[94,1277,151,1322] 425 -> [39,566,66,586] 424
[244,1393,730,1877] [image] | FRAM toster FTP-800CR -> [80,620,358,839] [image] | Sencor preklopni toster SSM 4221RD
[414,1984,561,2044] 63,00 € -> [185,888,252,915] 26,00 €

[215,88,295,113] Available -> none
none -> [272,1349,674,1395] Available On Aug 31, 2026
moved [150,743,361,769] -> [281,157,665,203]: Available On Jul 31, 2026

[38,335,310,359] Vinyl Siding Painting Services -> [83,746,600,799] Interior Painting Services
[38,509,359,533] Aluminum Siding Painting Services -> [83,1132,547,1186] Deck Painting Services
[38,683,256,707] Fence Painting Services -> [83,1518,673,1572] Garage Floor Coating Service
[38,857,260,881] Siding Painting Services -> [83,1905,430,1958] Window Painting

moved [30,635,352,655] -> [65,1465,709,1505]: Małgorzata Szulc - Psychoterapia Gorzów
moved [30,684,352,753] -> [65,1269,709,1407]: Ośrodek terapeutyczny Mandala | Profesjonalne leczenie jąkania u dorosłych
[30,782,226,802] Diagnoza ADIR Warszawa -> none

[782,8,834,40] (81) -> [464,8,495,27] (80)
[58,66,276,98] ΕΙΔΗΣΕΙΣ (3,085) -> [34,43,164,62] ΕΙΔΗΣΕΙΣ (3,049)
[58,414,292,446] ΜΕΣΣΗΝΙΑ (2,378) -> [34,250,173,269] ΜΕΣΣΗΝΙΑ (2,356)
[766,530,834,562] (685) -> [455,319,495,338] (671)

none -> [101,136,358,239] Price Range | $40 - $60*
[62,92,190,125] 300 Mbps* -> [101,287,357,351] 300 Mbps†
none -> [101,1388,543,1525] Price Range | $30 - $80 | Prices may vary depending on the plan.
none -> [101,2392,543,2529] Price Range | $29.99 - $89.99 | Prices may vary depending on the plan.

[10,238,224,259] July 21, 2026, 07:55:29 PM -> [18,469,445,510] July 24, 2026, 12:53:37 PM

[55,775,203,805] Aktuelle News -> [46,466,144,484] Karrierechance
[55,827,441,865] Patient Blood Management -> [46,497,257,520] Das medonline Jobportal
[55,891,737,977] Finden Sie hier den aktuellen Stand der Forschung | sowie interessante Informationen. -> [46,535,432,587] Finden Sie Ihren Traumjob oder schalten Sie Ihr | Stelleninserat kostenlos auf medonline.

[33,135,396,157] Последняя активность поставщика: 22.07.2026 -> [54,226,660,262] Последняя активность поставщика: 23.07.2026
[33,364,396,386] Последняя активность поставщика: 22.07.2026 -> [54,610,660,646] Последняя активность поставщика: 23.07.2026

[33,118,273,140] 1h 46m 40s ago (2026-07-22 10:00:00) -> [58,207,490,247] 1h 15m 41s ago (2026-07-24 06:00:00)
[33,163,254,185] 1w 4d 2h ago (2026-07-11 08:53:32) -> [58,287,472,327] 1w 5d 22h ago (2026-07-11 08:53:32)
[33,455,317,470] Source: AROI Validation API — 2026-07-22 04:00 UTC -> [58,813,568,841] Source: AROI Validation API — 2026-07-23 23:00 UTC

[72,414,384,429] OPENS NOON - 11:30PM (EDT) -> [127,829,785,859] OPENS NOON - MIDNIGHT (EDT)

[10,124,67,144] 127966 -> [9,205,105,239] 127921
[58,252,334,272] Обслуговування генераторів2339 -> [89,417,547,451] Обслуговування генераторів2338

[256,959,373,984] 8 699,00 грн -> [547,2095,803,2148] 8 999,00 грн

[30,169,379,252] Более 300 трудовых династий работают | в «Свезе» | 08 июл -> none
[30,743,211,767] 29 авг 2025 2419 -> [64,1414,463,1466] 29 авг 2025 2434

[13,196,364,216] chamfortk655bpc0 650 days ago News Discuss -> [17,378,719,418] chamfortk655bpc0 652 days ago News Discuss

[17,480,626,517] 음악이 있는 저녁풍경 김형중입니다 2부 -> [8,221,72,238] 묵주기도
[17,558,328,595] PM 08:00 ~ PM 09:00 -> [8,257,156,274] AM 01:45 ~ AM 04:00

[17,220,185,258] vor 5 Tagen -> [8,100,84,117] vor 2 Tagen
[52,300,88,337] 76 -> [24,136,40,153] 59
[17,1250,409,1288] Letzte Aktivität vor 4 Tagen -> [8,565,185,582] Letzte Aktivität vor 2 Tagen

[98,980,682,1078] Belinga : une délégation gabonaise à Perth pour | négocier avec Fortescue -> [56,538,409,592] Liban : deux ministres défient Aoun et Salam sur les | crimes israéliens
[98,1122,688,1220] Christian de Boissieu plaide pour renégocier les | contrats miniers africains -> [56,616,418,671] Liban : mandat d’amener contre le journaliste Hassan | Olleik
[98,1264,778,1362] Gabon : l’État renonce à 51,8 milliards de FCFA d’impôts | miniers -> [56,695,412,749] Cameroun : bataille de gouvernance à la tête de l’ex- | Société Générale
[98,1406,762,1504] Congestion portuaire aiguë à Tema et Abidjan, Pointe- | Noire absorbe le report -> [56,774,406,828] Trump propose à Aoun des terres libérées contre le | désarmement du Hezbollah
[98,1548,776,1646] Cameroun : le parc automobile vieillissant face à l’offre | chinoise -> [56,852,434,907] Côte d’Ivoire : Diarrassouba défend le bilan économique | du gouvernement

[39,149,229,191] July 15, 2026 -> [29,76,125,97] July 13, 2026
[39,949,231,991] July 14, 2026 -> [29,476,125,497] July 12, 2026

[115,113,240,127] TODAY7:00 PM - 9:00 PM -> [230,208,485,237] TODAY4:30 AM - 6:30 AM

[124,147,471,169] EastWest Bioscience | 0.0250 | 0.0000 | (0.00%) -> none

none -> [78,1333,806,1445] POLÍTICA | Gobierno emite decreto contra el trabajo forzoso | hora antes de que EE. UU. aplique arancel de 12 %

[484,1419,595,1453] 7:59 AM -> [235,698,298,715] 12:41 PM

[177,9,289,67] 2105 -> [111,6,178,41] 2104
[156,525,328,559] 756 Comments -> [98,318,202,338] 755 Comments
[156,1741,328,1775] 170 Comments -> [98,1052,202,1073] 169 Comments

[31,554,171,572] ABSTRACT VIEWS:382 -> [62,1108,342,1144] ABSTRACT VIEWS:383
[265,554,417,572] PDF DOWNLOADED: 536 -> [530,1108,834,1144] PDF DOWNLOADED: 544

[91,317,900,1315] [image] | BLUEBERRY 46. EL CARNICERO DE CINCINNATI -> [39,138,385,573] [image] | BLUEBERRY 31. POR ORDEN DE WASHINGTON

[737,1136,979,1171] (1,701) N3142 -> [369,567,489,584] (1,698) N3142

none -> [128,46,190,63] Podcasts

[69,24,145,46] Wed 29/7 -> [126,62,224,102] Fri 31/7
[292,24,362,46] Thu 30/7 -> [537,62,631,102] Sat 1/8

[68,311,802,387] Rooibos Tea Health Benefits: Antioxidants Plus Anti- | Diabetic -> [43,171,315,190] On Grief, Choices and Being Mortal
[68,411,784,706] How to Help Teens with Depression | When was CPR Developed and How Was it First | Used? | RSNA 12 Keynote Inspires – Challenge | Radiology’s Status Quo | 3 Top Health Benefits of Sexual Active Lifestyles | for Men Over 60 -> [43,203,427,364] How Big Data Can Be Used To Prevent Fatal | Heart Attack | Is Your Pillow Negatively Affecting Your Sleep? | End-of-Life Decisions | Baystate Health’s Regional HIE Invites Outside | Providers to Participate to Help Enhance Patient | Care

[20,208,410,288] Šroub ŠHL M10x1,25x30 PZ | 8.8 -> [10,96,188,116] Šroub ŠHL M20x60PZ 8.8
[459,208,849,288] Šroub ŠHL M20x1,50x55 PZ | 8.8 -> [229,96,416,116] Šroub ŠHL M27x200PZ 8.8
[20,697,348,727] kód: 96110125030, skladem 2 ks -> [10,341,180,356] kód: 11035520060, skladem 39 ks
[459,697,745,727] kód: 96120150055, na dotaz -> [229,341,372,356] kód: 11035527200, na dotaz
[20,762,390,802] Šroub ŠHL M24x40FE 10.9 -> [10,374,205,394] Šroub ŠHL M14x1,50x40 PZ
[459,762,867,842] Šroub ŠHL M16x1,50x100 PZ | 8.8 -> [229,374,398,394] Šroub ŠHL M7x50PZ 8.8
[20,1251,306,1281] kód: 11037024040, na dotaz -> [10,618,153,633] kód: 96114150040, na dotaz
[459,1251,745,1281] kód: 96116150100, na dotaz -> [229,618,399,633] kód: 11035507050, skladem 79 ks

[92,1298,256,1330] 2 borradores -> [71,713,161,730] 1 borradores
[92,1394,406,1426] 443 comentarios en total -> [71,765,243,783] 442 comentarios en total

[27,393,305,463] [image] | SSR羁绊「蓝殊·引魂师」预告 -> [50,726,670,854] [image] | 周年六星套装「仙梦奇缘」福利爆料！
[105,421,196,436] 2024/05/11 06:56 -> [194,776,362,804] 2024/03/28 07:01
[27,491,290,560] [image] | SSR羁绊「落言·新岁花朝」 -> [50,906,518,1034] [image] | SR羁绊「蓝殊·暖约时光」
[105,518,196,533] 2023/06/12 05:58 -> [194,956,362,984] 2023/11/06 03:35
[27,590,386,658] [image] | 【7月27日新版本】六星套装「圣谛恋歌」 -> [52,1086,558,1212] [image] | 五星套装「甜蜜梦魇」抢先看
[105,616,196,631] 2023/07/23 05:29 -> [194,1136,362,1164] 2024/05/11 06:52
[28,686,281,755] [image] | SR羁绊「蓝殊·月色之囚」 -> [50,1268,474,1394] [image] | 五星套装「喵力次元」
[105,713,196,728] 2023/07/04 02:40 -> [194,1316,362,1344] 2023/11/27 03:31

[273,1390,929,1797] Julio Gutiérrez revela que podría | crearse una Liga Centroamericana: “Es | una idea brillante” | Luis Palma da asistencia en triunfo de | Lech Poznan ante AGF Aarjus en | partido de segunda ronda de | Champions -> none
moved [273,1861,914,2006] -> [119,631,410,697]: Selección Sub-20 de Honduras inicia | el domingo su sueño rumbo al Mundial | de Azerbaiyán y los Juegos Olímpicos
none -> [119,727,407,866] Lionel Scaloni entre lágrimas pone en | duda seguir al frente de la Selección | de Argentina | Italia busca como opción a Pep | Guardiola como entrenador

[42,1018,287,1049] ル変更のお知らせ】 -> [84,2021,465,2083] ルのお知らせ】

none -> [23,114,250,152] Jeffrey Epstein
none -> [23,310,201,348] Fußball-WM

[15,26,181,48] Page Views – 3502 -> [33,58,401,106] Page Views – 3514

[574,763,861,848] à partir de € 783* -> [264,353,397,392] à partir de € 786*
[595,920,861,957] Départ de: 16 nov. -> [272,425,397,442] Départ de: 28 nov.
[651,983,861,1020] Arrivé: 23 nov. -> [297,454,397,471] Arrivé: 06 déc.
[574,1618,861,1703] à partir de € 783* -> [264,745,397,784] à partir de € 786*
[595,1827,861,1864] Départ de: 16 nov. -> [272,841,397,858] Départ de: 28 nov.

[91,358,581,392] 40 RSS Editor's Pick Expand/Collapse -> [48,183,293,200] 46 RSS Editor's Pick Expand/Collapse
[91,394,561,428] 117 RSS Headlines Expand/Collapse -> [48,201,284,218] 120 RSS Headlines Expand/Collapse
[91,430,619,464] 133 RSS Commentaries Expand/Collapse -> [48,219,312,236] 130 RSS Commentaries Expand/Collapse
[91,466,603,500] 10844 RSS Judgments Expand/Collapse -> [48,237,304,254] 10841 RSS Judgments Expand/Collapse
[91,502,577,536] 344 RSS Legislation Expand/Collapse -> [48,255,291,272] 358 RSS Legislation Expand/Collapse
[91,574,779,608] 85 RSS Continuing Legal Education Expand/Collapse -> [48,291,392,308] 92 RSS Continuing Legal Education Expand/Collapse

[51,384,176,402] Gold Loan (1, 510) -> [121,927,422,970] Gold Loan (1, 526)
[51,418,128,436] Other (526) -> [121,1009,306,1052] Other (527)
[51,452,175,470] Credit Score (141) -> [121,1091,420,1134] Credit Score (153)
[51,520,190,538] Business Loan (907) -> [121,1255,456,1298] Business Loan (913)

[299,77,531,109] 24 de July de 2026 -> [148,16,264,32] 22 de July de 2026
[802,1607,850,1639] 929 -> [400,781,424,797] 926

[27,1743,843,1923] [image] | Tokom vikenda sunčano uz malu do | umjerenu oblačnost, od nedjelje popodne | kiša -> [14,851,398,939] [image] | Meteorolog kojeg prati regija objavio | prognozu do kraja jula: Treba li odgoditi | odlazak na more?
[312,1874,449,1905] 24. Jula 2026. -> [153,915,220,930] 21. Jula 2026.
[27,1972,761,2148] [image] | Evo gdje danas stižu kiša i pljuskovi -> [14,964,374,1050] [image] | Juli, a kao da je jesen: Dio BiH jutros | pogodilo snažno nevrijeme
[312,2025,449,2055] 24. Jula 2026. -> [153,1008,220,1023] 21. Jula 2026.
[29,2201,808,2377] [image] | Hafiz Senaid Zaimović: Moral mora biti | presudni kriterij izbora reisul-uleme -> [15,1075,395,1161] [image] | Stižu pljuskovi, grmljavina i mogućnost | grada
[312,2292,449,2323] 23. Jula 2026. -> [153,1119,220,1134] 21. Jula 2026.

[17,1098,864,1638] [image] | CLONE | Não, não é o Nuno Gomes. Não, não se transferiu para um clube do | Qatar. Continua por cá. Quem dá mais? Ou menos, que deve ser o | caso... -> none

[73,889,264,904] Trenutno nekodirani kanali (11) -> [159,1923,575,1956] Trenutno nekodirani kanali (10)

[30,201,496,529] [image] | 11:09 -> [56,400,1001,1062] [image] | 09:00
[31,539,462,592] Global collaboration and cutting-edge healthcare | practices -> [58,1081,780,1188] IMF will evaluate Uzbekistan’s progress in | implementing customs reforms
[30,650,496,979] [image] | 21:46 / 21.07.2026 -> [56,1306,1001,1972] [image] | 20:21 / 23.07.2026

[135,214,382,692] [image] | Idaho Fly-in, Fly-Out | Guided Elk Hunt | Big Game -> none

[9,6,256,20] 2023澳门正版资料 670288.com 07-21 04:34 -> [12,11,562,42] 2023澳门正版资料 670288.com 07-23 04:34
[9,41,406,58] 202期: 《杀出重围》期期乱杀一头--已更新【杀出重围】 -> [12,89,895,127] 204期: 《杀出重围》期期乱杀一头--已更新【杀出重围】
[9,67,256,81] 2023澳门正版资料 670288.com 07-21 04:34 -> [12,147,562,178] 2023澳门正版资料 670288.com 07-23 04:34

■ **PROBLEM STATEMENT**
Restate word for word the entries above, starting at the line with "[51,384,176,402] Gold Loan" and ending at the line with "[802,1607,850,1639] 929 ->", inclusive, and no others.

■ **ANSWER FOR THIS EXERCISE**
[51,384,176,402] Gold Loan (1, 510) -> [121,927,422,970] Gold Loan (1, 526)
[51,418,128,436] Other (526) -> [121,1009,306,1052] Other (527)
[51,452,175,470] Credit Score (141) -> [121,1091,420,1134] Credit Score (153)
[51,520,190,538] Business Loan (907) -> [121,1255,456,1298] Business Loan (913)

[299,77,531,109] 24 de July de 2026 -> [148,16,264,32] 22 de July de 2026
[802,1607,850,1639] 929 -> [400,781,424,797] 926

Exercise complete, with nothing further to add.